━━ DATASET RECORDS ━━

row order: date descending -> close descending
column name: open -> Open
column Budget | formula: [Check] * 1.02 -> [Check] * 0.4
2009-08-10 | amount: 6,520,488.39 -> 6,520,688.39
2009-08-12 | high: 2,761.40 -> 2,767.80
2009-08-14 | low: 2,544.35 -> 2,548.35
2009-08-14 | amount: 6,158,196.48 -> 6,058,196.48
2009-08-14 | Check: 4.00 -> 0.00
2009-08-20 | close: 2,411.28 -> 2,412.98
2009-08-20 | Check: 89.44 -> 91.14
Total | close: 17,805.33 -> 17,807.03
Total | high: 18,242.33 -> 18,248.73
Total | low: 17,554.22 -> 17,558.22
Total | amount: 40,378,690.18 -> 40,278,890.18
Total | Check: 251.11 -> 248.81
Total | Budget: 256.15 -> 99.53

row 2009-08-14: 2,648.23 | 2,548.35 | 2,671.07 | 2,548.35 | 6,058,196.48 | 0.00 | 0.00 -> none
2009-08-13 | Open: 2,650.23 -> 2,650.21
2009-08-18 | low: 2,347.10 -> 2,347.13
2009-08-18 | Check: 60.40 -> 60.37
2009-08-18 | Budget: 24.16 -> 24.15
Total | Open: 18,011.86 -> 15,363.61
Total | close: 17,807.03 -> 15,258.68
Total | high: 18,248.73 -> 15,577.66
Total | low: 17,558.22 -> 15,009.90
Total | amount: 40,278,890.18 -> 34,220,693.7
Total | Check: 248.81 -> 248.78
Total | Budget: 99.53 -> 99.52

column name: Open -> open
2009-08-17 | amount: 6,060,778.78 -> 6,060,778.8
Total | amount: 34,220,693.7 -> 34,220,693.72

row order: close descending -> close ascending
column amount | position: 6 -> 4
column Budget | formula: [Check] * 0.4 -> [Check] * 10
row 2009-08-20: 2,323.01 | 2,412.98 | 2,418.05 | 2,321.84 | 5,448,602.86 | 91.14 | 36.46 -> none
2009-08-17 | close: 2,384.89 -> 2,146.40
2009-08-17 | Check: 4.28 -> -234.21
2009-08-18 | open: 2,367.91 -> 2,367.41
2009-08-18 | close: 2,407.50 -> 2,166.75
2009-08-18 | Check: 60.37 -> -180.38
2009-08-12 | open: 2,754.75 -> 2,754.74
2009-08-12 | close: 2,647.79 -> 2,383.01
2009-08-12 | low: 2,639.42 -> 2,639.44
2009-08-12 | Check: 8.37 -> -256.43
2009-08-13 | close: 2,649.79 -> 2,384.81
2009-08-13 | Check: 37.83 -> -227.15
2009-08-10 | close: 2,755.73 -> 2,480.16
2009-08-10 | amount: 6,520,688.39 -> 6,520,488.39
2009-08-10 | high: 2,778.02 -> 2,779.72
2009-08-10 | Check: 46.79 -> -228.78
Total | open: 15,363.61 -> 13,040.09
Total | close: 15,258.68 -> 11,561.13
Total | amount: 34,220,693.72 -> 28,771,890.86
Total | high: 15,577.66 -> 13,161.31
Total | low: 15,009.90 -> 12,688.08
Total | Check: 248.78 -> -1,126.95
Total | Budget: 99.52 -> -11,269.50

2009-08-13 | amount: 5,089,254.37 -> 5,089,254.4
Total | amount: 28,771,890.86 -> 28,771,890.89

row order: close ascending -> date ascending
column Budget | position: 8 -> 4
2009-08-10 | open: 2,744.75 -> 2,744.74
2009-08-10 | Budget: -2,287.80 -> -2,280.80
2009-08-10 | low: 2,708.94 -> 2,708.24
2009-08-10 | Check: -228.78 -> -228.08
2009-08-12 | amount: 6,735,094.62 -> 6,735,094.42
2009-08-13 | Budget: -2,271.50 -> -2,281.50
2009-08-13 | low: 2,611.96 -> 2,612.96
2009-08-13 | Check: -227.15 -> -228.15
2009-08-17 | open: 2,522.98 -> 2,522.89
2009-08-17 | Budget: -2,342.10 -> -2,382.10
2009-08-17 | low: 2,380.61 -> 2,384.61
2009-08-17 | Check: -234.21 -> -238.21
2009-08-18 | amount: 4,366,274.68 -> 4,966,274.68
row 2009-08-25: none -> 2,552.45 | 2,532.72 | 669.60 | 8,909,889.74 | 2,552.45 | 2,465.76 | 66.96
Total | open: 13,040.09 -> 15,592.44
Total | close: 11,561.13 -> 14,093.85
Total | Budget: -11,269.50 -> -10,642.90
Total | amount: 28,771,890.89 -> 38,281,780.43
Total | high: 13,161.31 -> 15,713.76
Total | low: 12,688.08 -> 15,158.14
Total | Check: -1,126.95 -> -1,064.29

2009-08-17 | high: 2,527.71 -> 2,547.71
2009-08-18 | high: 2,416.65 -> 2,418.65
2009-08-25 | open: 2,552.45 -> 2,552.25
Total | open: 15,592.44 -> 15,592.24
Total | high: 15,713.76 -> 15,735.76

━━━
━━ DATASET RECORDS ━━

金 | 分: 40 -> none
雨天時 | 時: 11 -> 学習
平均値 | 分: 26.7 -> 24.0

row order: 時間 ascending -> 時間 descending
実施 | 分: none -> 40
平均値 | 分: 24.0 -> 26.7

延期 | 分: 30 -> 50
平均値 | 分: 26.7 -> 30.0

━━━
━━ DATASET RECORDS ━━

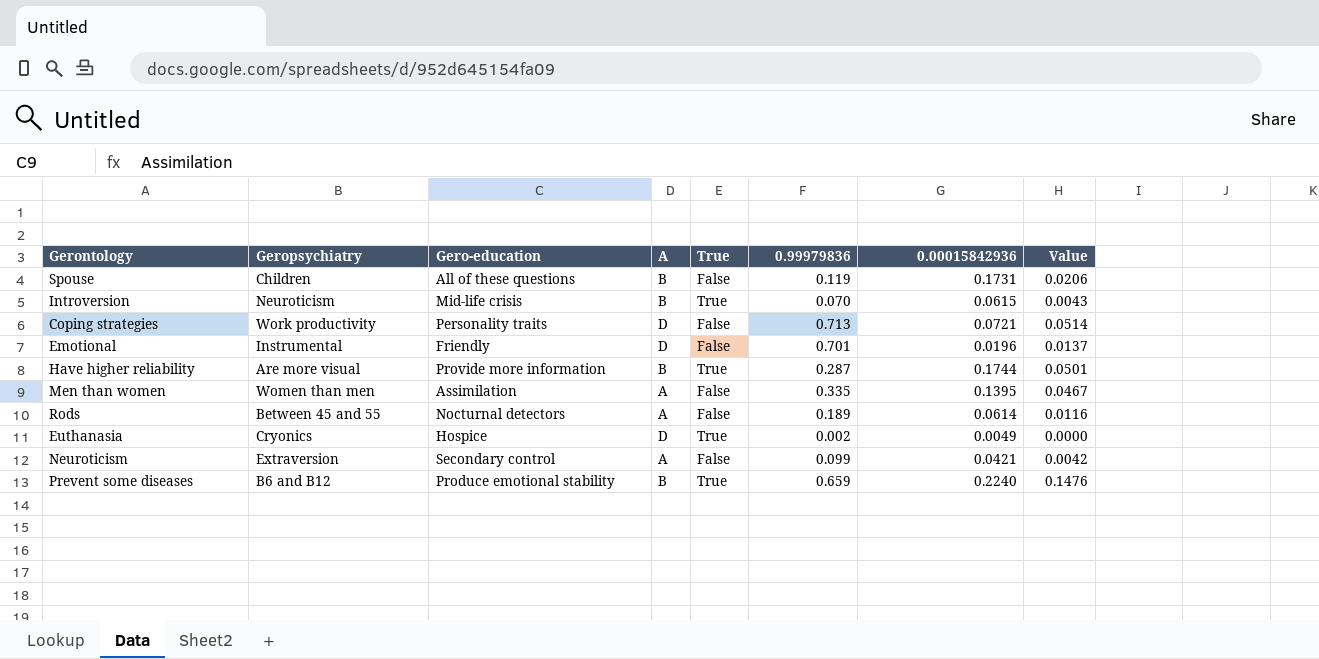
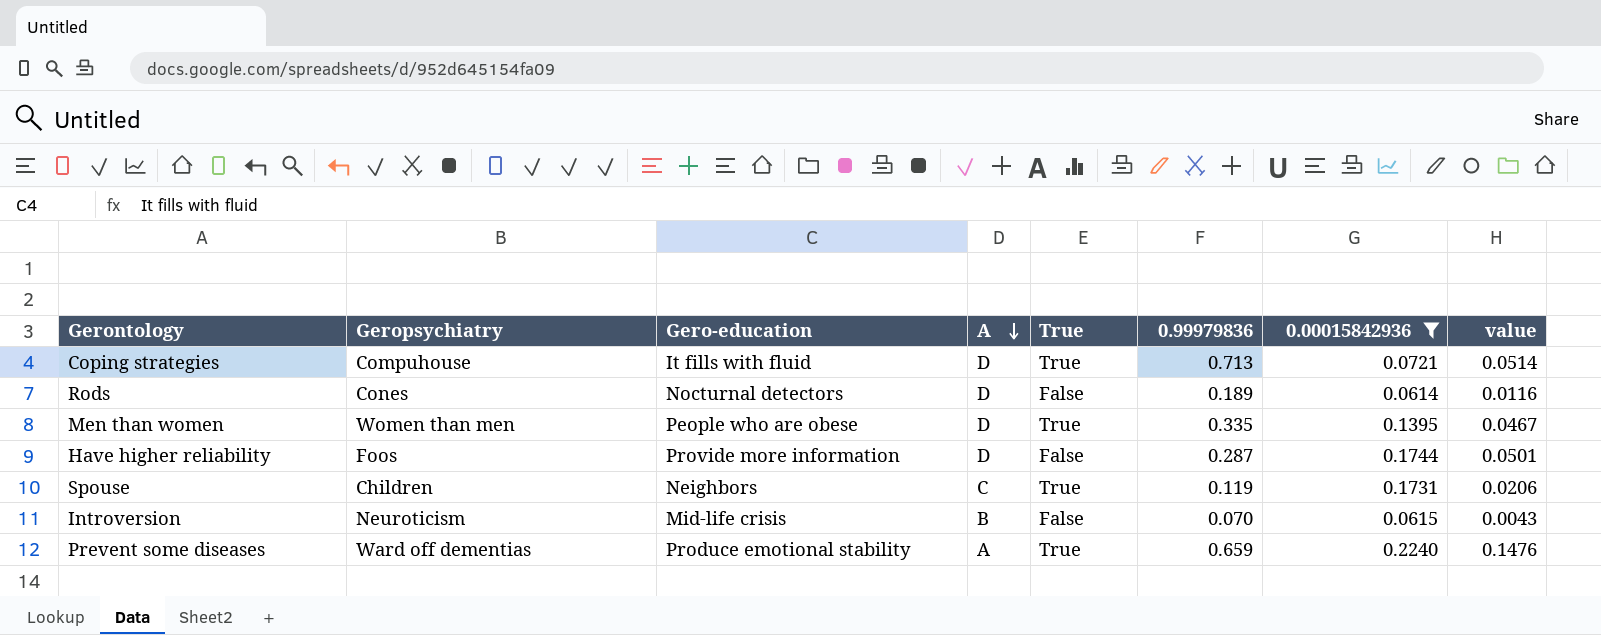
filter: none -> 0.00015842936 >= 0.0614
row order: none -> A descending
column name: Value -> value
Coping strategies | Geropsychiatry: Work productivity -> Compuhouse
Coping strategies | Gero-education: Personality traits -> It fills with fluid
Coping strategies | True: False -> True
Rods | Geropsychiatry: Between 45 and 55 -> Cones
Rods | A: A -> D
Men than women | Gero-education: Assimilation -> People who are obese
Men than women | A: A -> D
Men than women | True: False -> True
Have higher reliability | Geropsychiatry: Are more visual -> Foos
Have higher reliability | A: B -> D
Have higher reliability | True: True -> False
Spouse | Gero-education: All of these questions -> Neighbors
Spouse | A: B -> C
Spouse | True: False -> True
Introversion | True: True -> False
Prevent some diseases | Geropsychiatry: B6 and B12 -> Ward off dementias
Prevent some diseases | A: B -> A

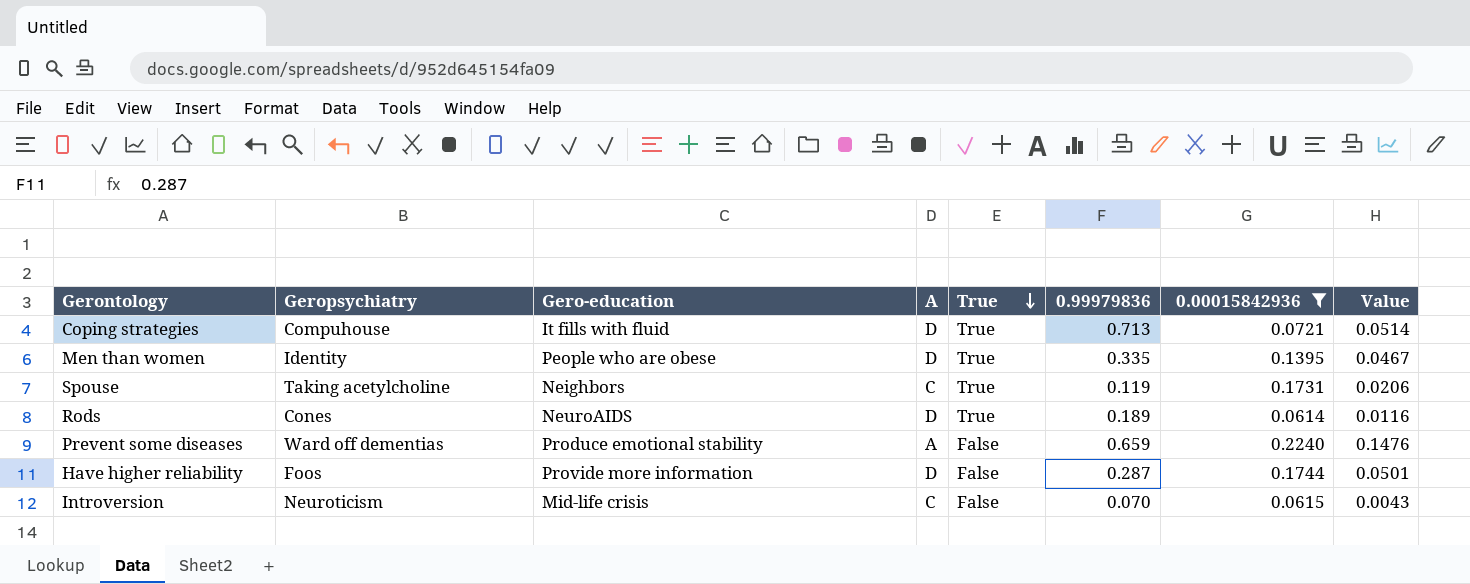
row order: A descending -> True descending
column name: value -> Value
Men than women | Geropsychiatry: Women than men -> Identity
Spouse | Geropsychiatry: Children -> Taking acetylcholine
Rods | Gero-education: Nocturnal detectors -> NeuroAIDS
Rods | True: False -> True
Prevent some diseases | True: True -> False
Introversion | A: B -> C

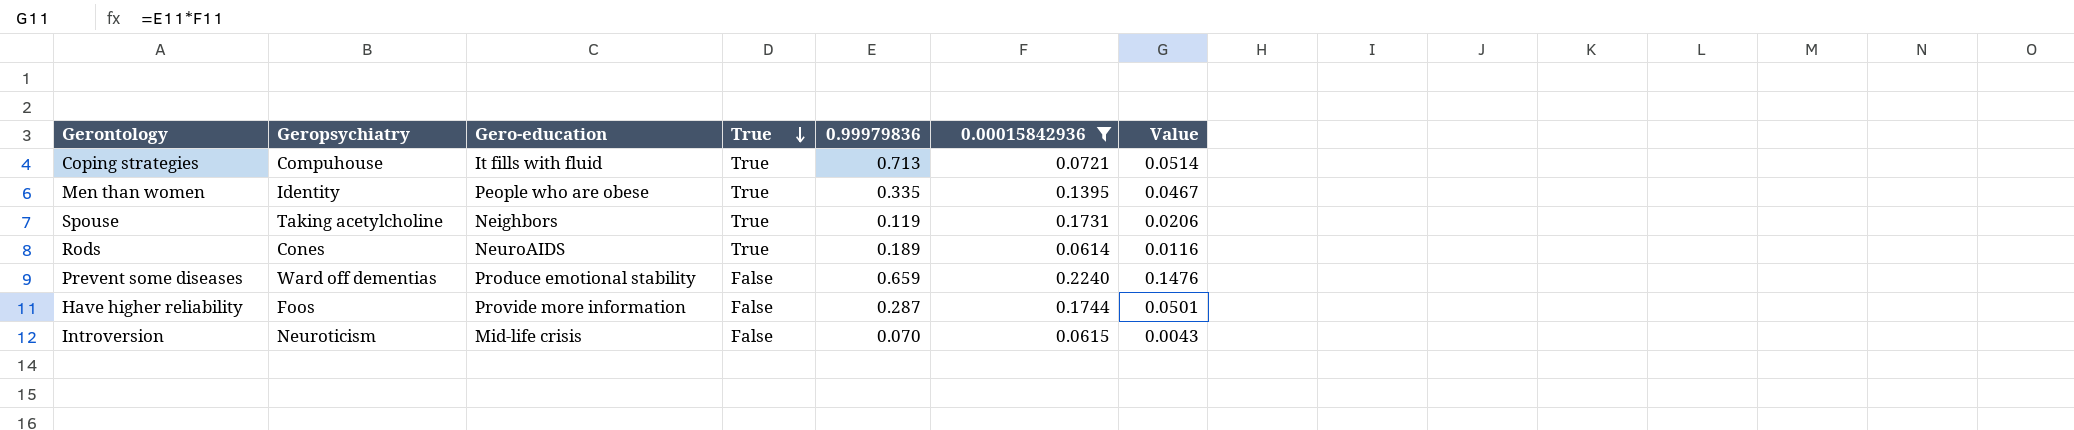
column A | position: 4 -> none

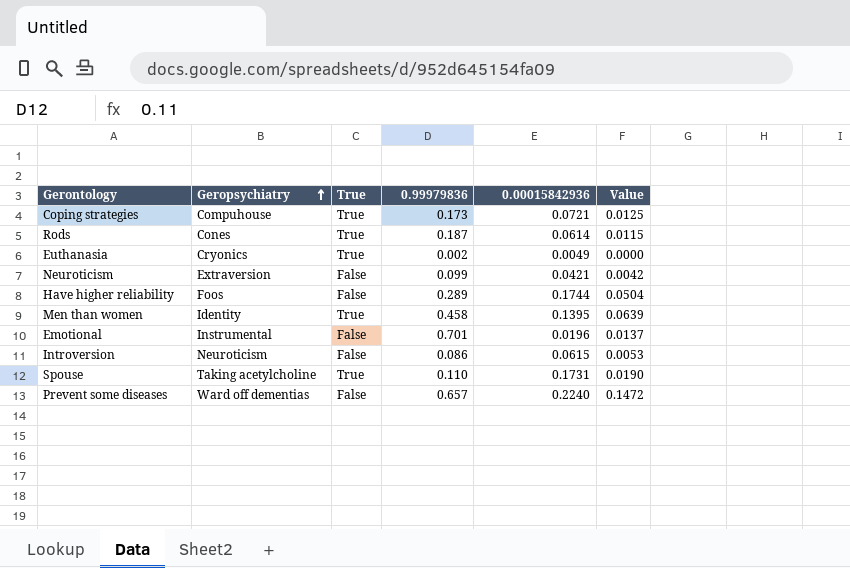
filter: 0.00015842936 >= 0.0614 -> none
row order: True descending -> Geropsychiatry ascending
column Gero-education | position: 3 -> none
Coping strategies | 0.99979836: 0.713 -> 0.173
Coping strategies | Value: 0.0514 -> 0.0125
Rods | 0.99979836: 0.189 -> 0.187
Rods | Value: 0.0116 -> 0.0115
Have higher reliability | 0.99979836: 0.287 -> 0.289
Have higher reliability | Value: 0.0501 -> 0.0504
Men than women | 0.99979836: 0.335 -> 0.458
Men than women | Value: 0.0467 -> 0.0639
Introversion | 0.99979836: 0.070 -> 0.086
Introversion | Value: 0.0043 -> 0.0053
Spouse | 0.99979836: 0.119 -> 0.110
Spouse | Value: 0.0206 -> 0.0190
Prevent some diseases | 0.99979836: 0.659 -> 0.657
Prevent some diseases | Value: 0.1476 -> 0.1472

━━━

#### [PROBLEM TO WORK ON]
Scan the records above for the lines holding "filter: 0.00015842936 >= 0.0614 -> none" and "Prevent some diseases | Value: 0.1476". Transcribe those two and every line between them word for word, and no others.

#### [OUTPUT FOR THIS EXERCISE]
filter: 0.00015842936 >= 0.0614 -> none
row order: True descending -> Geropsychiatry ascending
column Gero-education | position: 3 -> none
Coping strategies | 0.99979836: 0.713 -> 0.173
Coping strategies | Value: 0.0514 -> 0.0125
Rods | 0.99979836: 0.189 -> 0.187
Rods | Value: 0.0116 -> 0.0115
Have higher reliability | 0.99979836: 0.287 -> 0.289
Have higher reliability | Value: 0.0501 -> 0.0504
Men than women | 0.99979836: 0.335 -> 0.458
Men than women | Value: 0.0467 -> 0.0639
Introversion | 0.99979836: 0.070 -> 0.086
Introversion | Value: 0.0043 -> 0.0053
Spouse | 0.99979836: 0.119 -> 0.110
Spouse | Value: 0.0206 -> 0.0190
Prevent some diseases | 0.99979836: 0.659 -> 0.657
Prevent some diseases | Value: 0.1476 -> 0.1472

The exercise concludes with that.